(EXERCISE) Which lines to output? The line containing "discount: none -> 25% = 2016.31" and every line after it in the data below, each copied exactly.

(MATERIAL FOR THIS TASK)

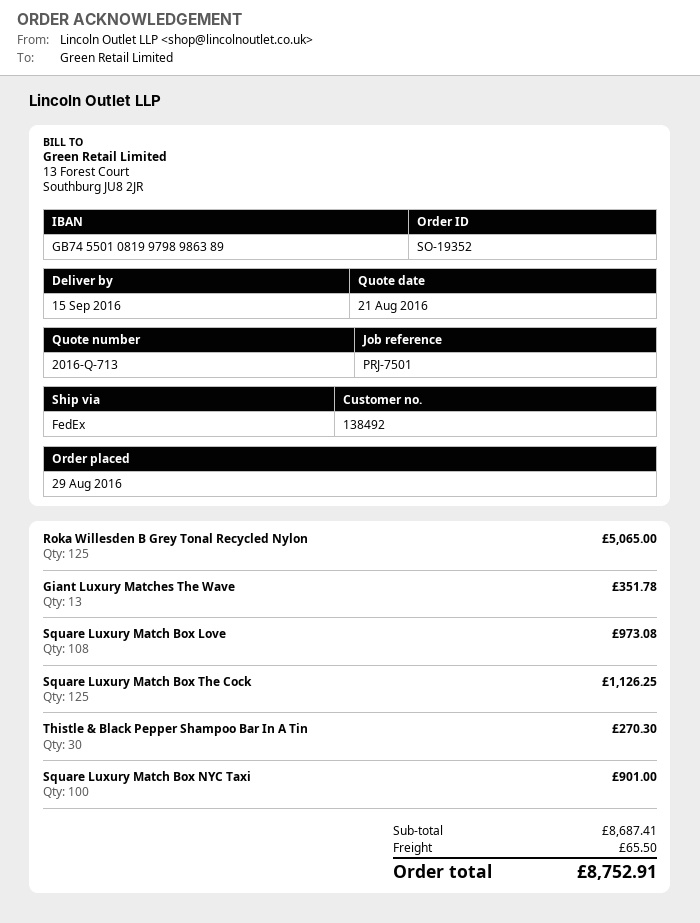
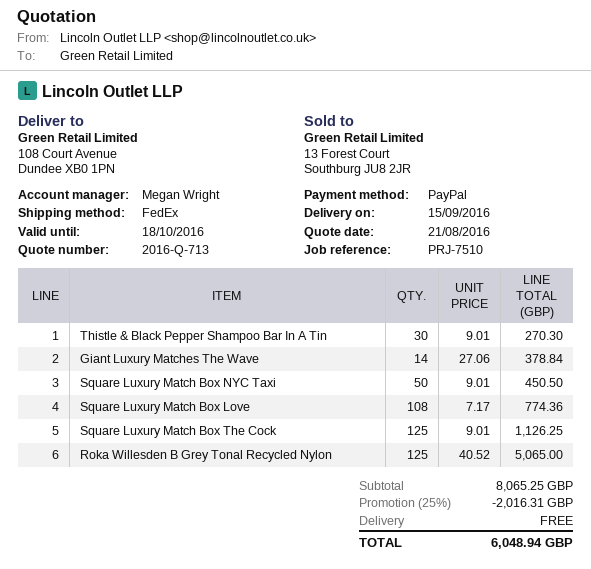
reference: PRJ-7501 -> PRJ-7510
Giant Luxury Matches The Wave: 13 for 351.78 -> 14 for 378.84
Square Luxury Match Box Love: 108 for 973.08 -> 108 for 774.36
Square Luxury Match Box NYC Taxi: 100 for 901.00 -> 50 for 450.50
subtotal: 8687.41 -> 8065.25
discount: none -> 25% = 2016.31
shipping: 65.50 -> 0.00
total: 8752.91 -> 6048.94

(REPLY)
discount: none -> 25% = 2016.31
shipping: 65.50 -> 0.00
total: 8752.91 -> 6048.94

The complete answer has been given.